Exercise prompt
Report each line of the data that has "emailChange" somewhere in it.

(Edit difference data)
┌────────

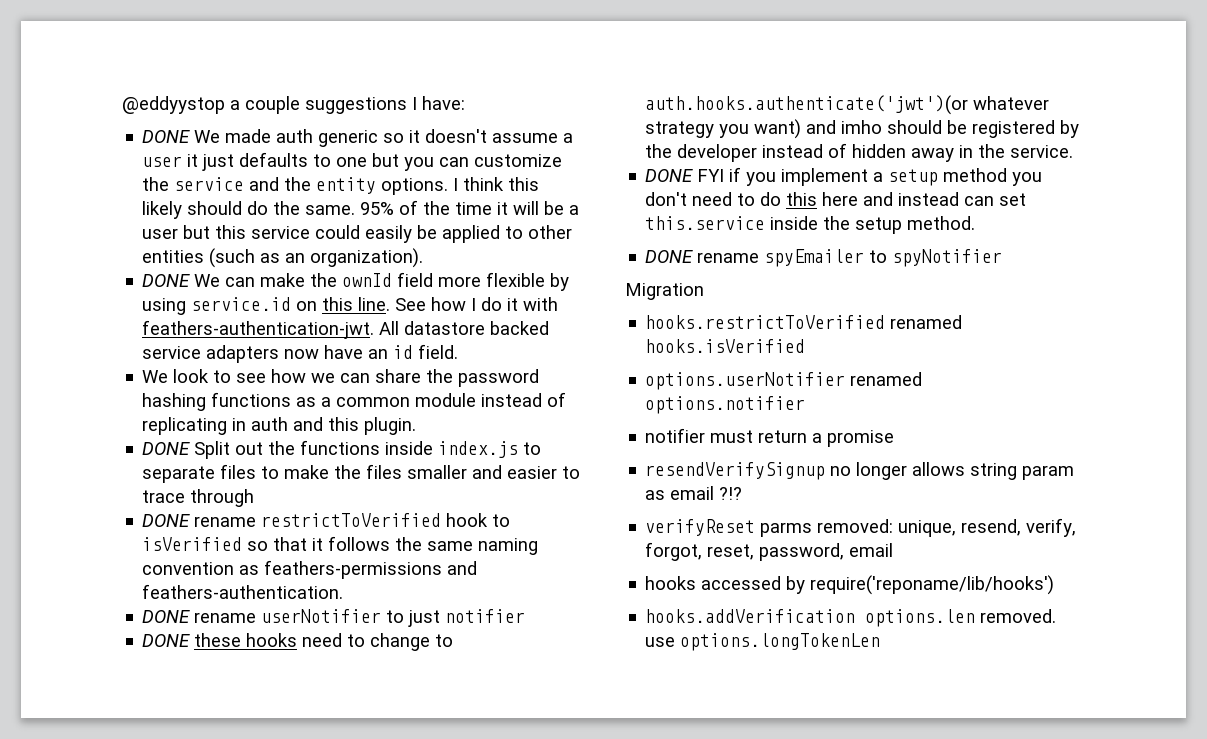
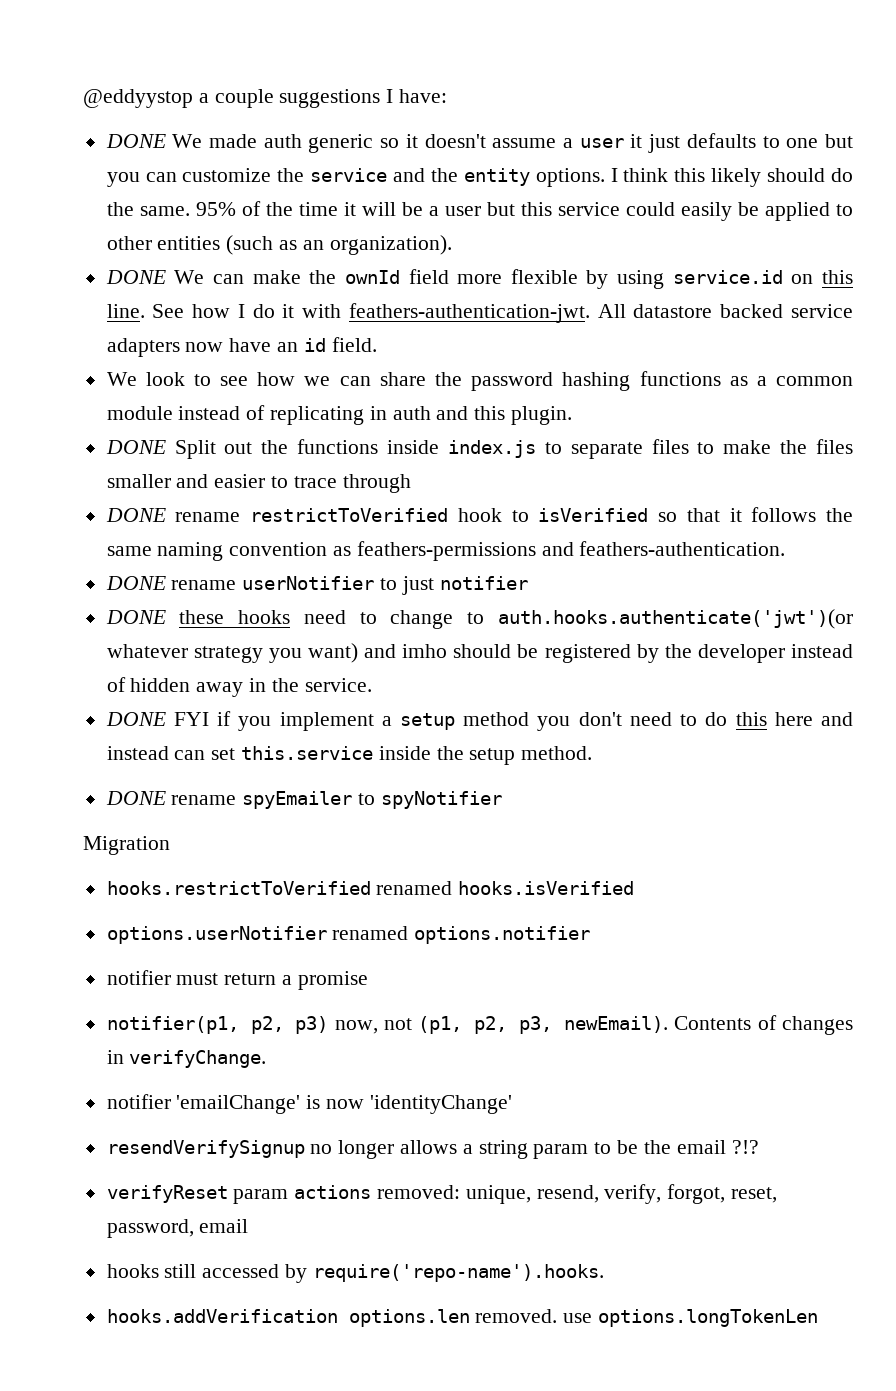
(895, 438) none -> [106,1015,853,1035] [106,1050,267,1068] [106,1094,512,1114] // notifier(p1, p2, p3) now, not (p1, p2, p3, newEmail). Contents of changes in verifyChange. // notifier 'emailChange' is now 'identityChange'
(966, 469) none -> [462,1144,473,1154] a
[645,490,666,500] as -> [594,1140,671,1154] to be the
[760,522,813,537] parms -> [233,1185,372,1204] param actions
(697, 583) none -> [164,1264,197,1278] still
[810,575,1055,595] require('reponame/lib/hooks') -> [312,1264,604,1282] require('repo-name').hooks.

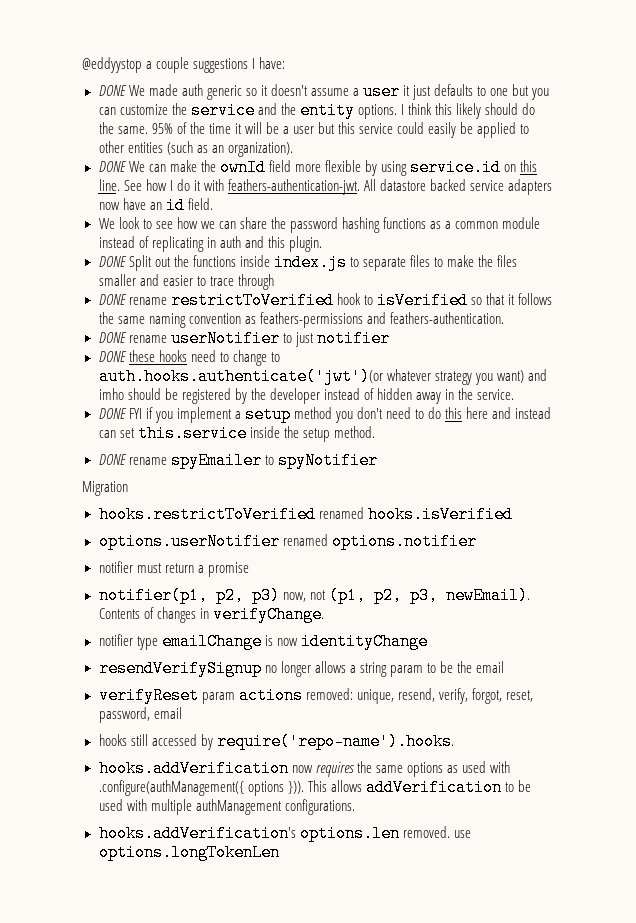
[176,1095,301,1114] 'emailChange' -> [136,633,262,650] type emailChange
[369,1095,512,1114] 'identityChange' -> [300,633,428,650] identityChange
[731,1140,759,1154] ?!? -> (505, 667) none
(338, 1316) none -> [291,761,510,777] [98,779,531,796] [98,799,355,815] [98,825,296,842] now requires the same options as used with .configure(authManagement({ options })). This allows addVerification to be used with multiple authManagement configurations. // hooks.addVerification's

└────────

Exercise solution
(895, 438) none -> [106,1015,853,1035] [106,1050,267,1068] [106,1094,512,1114] // notifier(p1, p2, p3) now, not (p1, p2, p3, newEmail). Contents of changes in verifyChange. // notifier 'emailChange' is now 'identityChange'
[176,1095,301,1114] 'emailChange' -> [136,633,262,650] type emailChange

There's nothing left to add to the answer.